Dr. Dweck also adds that it is unclear, for example, whether this invasive procedure is superior to menopausal hormone replacement, especially when considering the invasive nature of the procedure.

According to an article published in Maturitas, “There is no evidence to suggest that OTCT [ovarian tissue cryopreservation and transplantation] is superior to hormone replacement therapy in terms of both efficacy and safety.”[]

There are also clear limitations and risks associated with the procedure. “It's not just taking a pill; it's a surgery,” Dr. Dweck says. Risks include infection, bleeding, and anesthesia issues. She also mentions possible access issues, including costs and insurance coverage. 

There are also unknowns about how older patients will face the delay of menopause. “How will women fare if they don't get menopause until they’re 85? We just don't know,” Dr. Dweck says. 

Menopause awareness is key

Regardless of whether ovarian tissue-freezing becomes mainstream, helping patients manage menopause is a must.

“The menopause experience is truly individual,” Dr. Dweck says. “Some will suffer greatly with one or many symptoms, while others will float through without significant distress.” 

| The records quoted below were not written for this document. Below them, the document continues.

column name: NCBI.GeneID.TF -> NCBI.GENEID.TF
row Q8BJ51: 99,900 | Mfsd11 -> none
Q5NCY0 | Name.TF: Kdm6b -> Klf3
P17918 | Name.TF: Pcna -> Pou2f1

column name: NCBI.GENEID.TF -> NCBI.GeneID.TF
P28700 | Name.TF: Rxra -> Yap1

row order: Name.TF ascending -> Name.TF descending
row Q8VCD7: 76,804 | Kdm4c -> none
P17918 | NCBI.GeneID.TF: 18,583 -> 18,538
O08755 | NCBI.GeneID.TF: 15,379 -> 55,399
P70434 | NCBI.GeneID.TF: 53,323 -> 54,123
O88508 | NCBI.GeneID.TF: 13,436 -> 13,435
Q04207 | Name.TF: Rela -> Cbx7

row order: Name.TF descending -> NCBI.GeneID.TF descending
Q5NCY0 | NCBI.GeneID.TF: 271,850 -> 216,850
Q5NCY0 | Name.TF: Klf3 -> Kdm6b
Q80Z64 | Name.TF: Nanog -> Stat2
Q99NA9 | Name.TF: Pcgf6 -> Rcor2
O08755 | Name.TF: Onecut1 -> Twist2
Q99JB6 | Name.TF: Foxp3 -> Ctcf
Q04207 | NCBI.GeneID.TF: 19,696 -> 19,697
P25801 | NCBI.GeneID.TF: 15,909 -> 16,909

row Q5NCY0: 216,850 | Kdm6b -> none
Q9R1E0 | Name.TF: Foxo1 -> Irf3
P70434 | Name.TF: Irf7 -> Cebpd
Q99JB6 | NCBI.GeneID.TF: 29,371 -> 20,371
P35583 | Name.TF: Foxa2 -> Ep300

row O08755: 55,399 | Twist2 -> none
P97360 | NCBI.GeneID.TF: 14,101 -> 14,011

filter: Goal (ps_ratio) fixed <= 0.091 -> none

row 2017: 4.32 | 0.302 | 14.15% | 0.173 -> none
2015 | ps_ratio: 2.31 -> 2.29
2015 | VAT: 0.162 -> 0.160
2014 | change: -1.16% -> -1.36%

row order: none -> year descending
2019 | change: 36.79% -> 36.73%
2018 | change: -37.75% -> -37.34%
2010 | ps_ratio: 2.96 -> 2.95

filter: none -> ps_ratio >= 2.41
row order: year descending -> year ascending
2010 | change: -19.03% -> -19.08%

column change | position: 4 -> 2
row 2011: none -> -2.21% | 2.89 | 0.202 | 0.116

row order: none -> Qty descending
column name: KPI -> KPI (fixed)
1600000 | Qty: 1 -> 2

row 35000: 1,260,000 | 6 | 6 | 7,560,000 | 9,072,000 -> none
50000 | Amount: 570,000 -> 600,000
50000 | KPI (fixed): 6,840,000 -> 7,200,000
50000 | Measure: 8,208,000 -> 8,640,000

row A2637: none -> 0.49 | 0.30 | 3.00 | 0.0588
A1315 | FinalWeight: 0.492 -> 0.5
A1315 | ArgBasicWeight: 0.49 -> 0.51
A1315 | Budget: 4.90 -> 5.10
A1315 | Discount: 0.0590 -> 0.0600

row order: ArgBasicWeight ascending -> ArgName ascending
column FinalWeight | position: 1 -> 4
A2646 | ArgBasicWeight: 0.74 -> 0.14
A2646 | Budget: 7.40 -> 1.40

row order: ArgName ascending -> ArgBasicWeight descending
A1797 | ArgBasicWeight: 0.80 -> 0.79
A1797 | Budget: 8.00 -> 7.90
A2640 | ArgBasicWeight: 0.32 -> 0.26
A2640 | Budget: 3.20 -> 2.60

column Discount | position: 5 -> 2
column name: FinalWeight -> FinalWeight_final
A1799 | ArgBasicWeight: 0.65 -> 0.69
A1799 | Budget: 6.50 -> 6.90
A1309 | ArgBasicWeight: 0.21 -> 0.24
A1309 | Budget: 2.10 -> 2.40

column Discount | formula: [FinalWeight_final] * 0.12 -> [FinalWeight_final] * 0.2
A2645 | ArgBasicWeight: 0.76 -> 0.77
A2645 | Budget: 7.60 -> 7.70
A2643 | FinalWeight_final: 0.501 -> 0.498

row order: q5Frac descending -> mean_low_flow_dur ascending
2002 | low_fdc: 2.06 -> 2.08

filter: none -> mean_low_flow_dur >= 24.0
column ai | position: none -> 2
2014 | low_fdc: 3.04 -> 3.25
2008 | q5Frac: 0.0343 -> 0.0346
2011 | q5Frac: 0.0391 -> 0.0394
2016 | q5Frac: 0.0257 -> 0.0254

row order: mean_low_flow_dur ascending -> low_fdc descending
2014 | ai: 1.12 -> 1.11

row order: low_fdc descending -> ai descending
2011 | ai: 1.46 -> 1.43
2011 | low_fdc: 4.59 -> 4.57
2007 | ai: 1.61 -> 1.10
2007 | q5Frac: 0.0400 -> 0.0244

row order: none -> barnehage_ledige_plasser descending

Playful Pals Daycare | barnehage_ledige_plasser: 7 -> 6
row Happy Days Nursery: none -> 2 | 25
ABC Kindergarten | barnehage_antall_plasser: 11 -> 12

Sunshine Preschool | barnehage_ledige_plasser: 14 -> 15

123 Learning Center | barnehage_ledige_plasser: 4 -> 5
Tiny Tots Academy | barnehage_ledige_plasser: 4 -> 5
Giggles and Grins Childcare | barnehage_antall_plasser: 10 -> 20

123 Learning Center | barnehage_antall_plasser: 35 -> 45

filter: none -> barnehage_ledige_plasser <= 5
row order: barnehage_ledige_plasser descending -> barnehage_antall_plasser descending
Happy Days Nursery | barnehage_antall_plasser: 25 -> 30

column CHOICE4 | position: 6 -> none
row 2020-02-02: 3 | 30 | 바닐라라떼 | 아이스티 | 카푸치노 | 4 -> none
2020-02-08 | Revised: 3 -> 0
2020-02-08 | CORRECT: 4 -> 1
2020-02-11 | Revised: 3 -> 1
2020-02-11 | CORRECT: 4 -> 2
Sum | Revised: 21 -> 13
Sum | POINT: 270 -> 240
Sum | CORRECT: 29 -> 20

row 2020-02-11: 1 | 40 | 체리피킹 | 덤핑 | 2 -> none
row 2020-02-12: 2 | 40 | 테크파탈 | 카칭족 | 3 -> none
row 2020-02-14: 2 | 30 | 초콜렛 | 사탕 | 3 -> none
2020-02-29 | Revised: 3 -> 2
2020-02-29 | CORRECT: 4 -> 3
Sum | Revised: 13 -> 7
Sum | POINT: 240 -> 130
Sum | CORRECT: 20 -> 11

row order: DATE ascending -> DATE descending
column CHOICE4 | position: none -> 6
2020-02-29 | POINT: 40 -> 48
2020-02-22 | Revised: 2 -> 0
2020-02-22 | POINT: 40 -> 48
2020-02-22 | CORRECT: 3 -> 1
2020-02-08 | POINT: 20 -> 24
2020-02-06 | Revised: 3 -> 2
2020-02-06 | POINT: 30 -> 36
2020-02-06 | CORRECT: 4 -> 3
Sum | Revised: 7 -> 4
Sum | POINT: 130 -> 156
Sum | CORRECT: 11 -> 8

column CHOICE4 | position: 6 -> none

But no matter what patients experience, “The grin-and-bear-it phenomenon is over,” Dr. Dweck stresses. She explains that there are other menopause management options, including lifestyle modification, such as diet, exercise, and stress reduction; cognitive behavioral therapy; herbs and supplements; hormone therapy; and pharmacological options, such as NK3 antagonists, selective serotonin reuptake inhibitors, gabapentin, and oxybutin. 

“Menopause deserves attention, like contraception, abortion care, or cardiovascular disease in women,” Dr. Pulliam says. “Menopause happens to every single woman, and yet we understand little about its long-term effects or the impacts of our treatments,” she says. “I think there's plenty of room for more research on the impact of menopause on a woman's life.”

What this means for you

Researchers are exploring a novel treatment involving cryopreserving ovarian tissue and transplanting it back into the body near menopause to potentially delay menopause by decades, offering hope for prolonged fertility and relief from menopausal symptoms. However, uncertainties remain regarding its efficacy, safety compared to hormone replacement therapy, and the implications of delaying menopause into older age. Despite these advancements, improving menopause management options and raising awareness about its impact on women's health remain crucial.